When our dogs meet another of their own species, how does each know what the other is thinking? Why do some dogs bark and lunge when they meet other dogs, or try to run away? Why might our dogs want to play with some dogs and not others?

 Dogs communicate in many ways, and so quickly, that we must learn these signals if we are to understand how they interact.

 Dogs greet one another with a familiar pattern, circling one another and sniffing each others muzzle, then genital area. Ideally this is a calm interaction as the dogs learn about one another through their sense of smell. It might seem odd to us humans, who tend to use what we can see to gather information.

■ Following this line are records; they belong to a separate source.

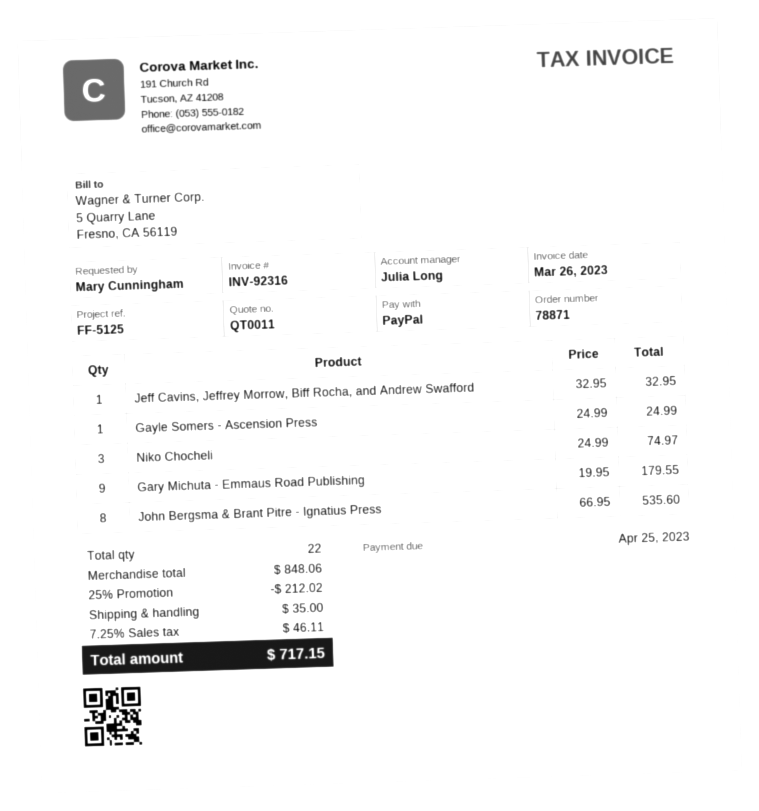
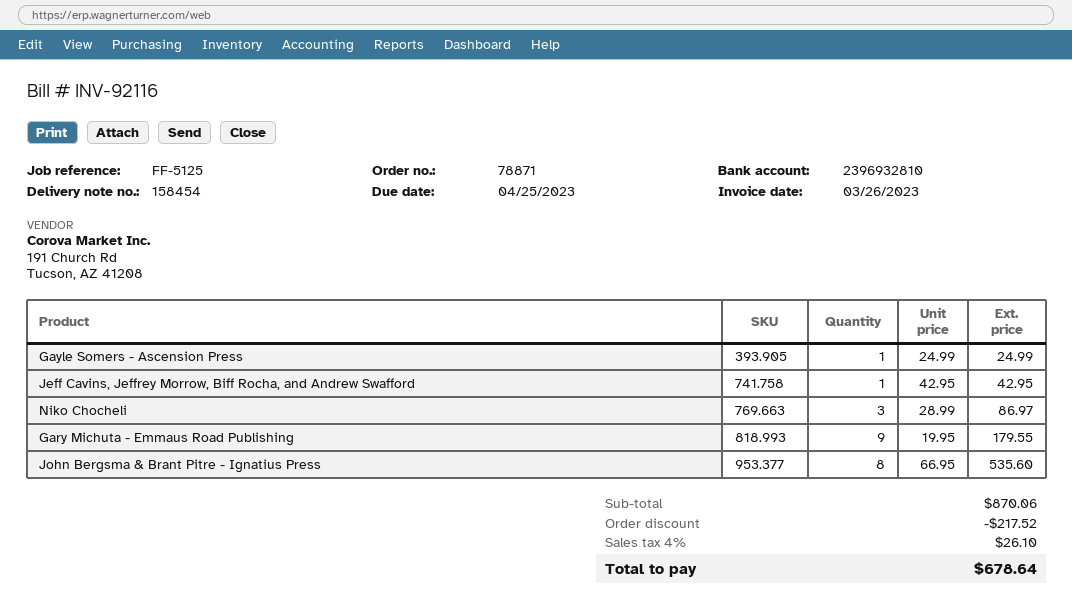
invoice number: INV-92316 -> INV-92116
Jeff Cavins, Jeffrey Morrow, Biff Rocha, and Andrew Swafford: 1 x 32.95 = 32.95 -> 1 x 42.95 = 42.95
Niko Chocheli: 3 x 24.99 = 74.97 -> 3 x 28.99 = 86.97
subtotal: 848.06 -> 870.06
discount: 212.02 -> 217.52
shipping: 35.00 -> none
tax: 7.25% = 46.11 -> 4% = 26.10
total: 717.15 -> 678.64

 Dogs and other animals have a special ‘scent’ organ known as the Jacobson’s or ‘Vomeronasal’ organ, within their nasal cavity. This allows them to analyse chemicals as they sniff, detecting odours which provide them with information about male or female, breeding availability as well as identification. This subtle and highly sophisticated ability gives dogs ways to communicate in ways that we humans can only imagine.

 Body signals are the next important communication method. Traditionally, a dog with a wagging tail was always supposed to be friendly, but this is far from the truth. We learn to look at the whole of the dog’s body. A dog can become very tense and wag its tail high over its back, a sign the dog may be alert or defensive (this may vary for dogs with tightly-curled tails, such as Pugs). Dogs ears move forward, showing signs of interest or agitation, or they may become pinned tightly back against the dog’s head if the dog is worried or stressed. Their eyes may stare hard when concerned or defensive, or, gaze softly and expressively when relaxed. A snarling mouth, with lips drawn back and teeth exposed, can mean that the dog is very upset and may bite next.

 Barking is another signal, but barks can vary in tone and intensity. Take a look at what your dog is barking for. Who are they barking at, when, and how? This will give you clues as to what they are trying to communicate. Is it excitement at playing with the other dog, or frustration that they can’t reach them? The bark pattern will sound quite different. Dogs also vocalise with plenty of other grunts, yaps and howling. Each has its own specific intent.

 It takes two (or more dogs) to have a ‘conversation’, so do look at the other dog’s body language, too. You will see one dog respond to the other, back and forth. A relaxed interaction involves a lot of ‘give and take’ body conversation, with friendly, familiar dogs taking turns to advance, retreat, offer play signals such as front paws pouncing and side to side prancing.

 An undesirable interaction is one we must learn; dogs that rush in a straight line towards others can be seen as confrontational and they may not engage in gentle interaction. Any kind of force; pinning without allowing the other dog to escape, chasing without taking turns, are examples of a one-sided conversation from a dog that is simply not listening to the other. This can be harmful.

 Above all, teach yourself the specific signals your dog gives in a variety of situations, so that you can be sure you know what he, or she, is truly ‘saying’.